Work task =>
Set down exactly the lines from the first line of the records through the line that contains "padding: 39px 53px", and leave every picture out.
Start of Entries supplied
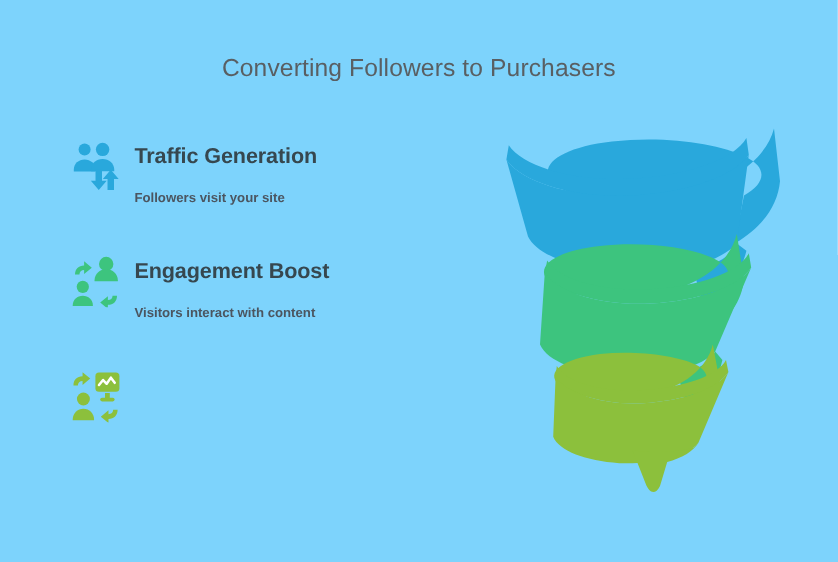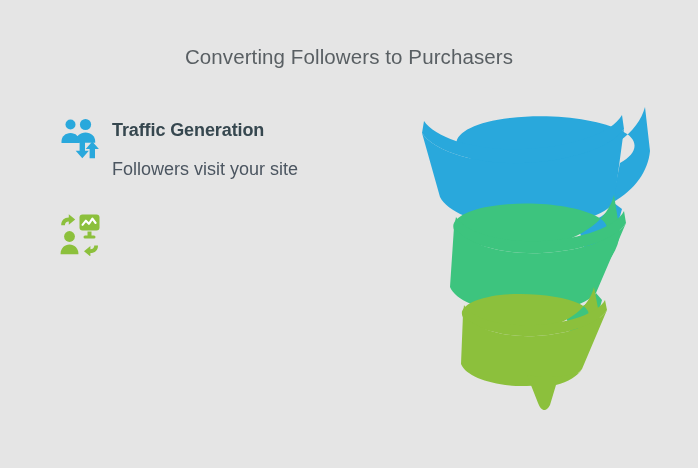"Converting Followers to Purchasers" .infographic { background: #e5e5e5 -> #7dd3fc }
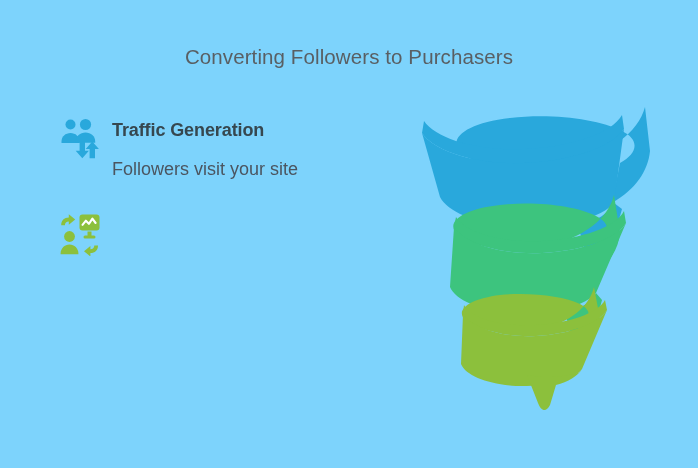"Followers visit your site" .step-sub { font-size: 18px -> 11px; font-weight: 400 -> 700 }
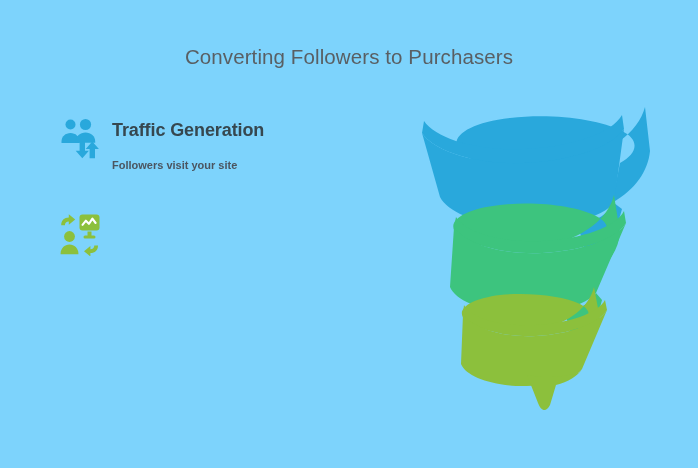"Engagement Boost" div.step { html: none -> <div> <div> <svg> <g> <path></path> <circle></circle> <path></path> <circle></circle> <path></path> <path></path> </g> </svg> </div> <div>Engagement Boost</div> <div>Visitors interact with content</div> </div> }
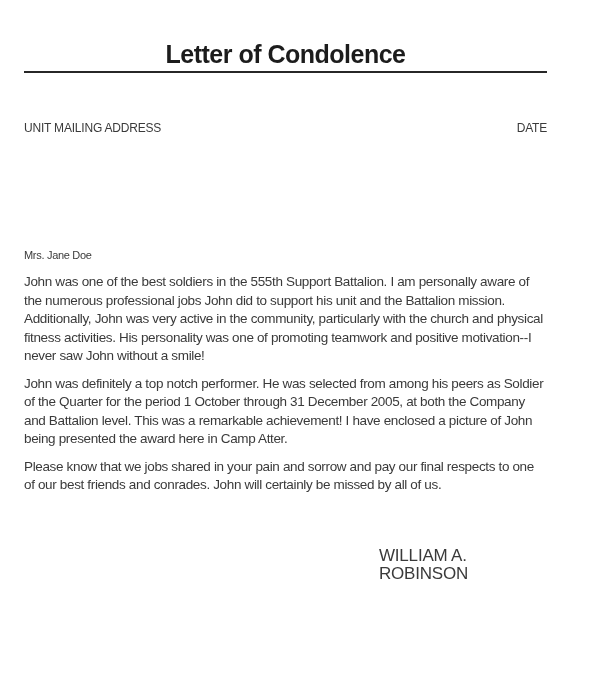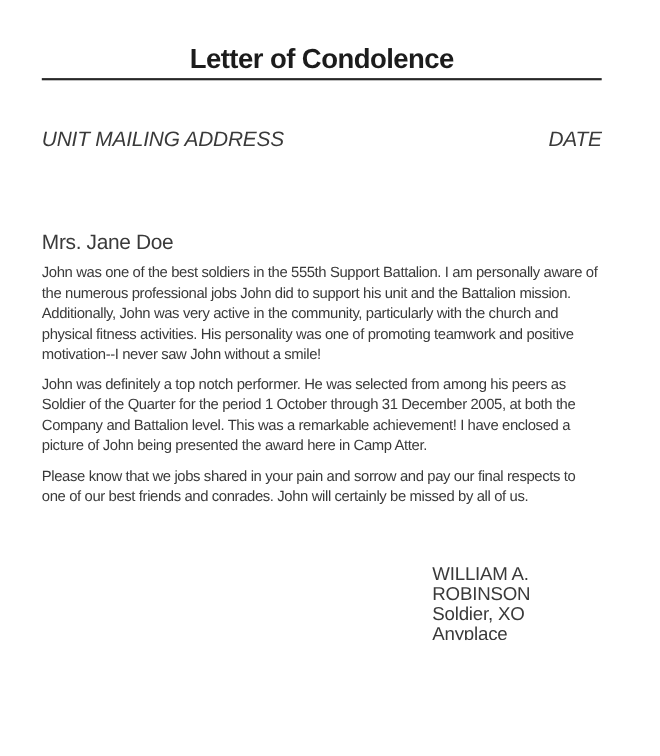"Letter of Condolence" .page { padding: 39px 53px 0 38px -> 39px 53px 0 24px }
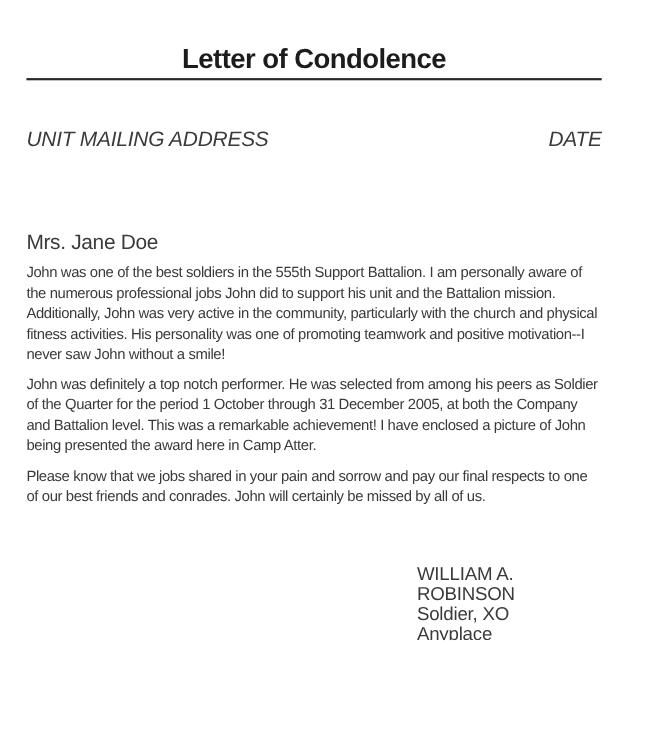"UNIT MAILING ADDRESS" .meta-row { font-size: 19px -> 12px; font-style: italic -> none }
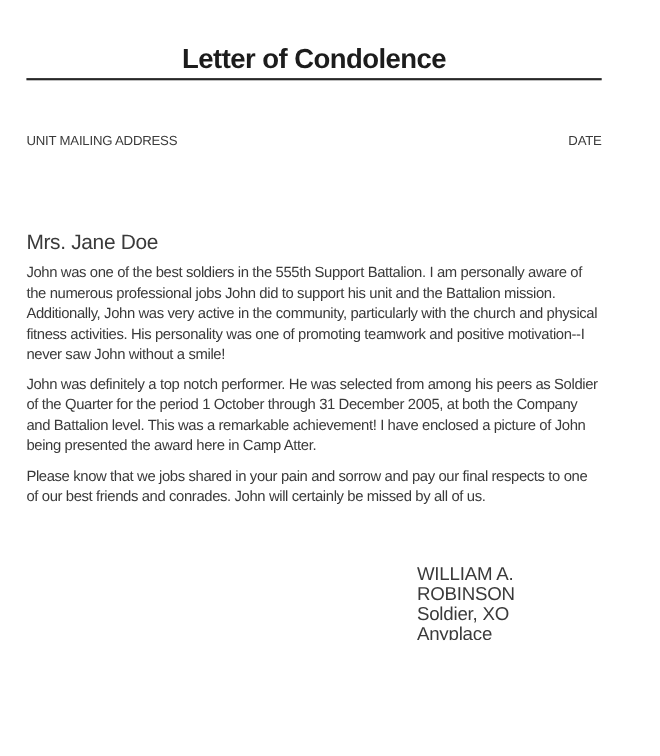"Mrs. Jane Doe" .recipient { font-size: 19px -> 11px; margin-top: 74px -> 108px }
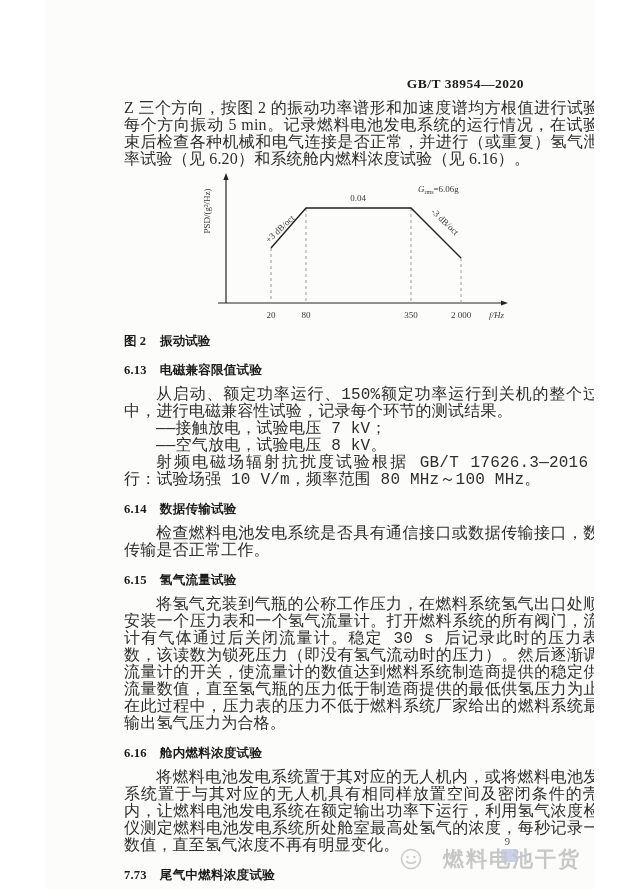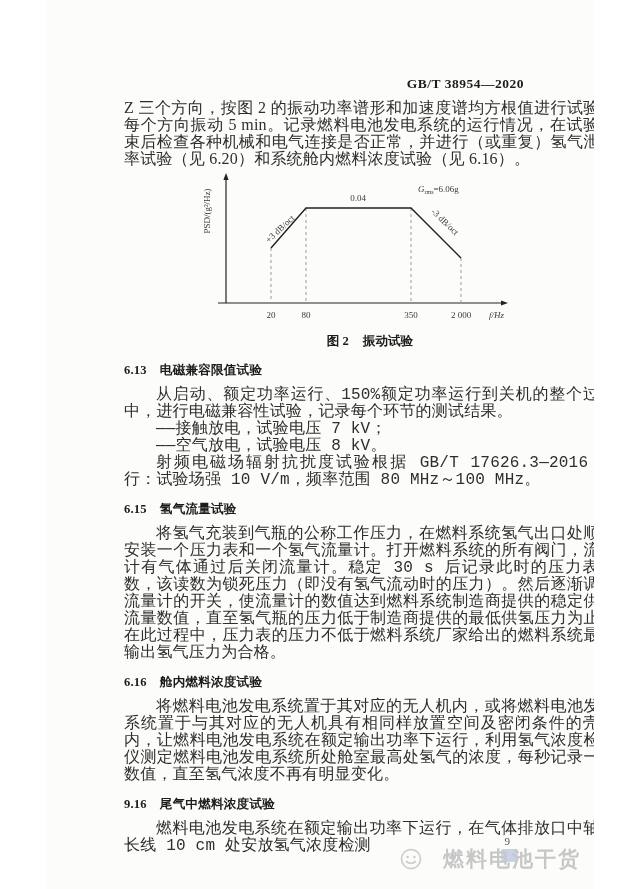"图 2 振动试验" .figure-caption { text-align: center -> left }
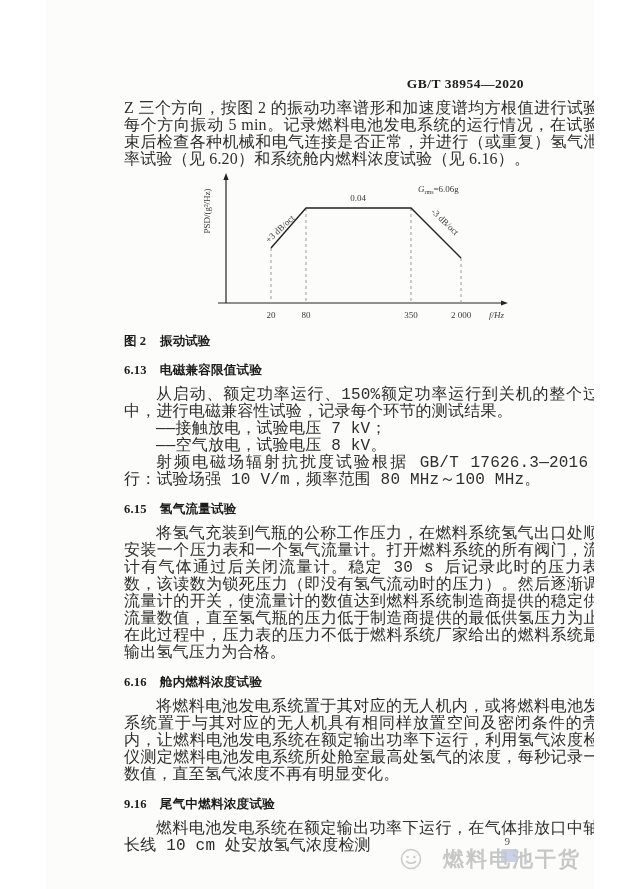"6.14 数据传输试验" div.sec { html: none -> <div> <div> <span>6.14</span><span>数据传输试验</span> </div> <p>检查燃料电池发电系统是否具有通信接口或数据传输接口，数据传输是否正常工作。</p> </div> }
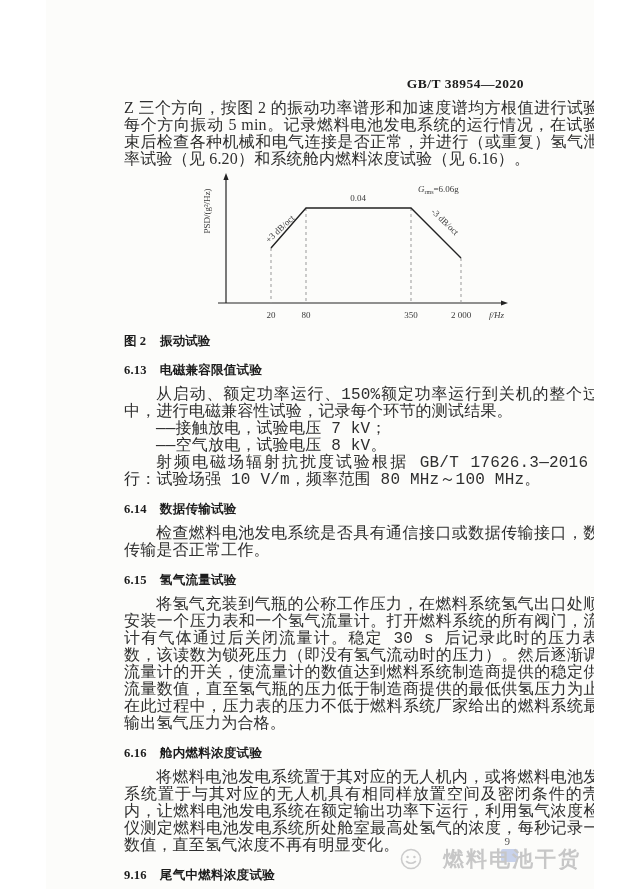"9.16" span.sec-num { text: 9.16 -> 7.73 }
End of Entries supplied
Answer below =>
"Converting Followers to Purchasers" .infographic { background: #e5e5e5 -> #7dd3fc }
"Followers visit your site" .step-sub { font-size: 18px -> 11px; font-weight: 400 -> 700 }
"Engagement Boost" div.step { html: none -> <div> <div> <svg> <g> <path></path> <circle></circle> <path></path> <circle></circle> <path></path> <path></path> </g> </svg> </div> <div>Engagement Boost</div> <div>Visitors interact with content</div> </div> }
"Letter of Condolence" .page { padding: 39px 53px 0 38px -> 39px 53px 0 24px }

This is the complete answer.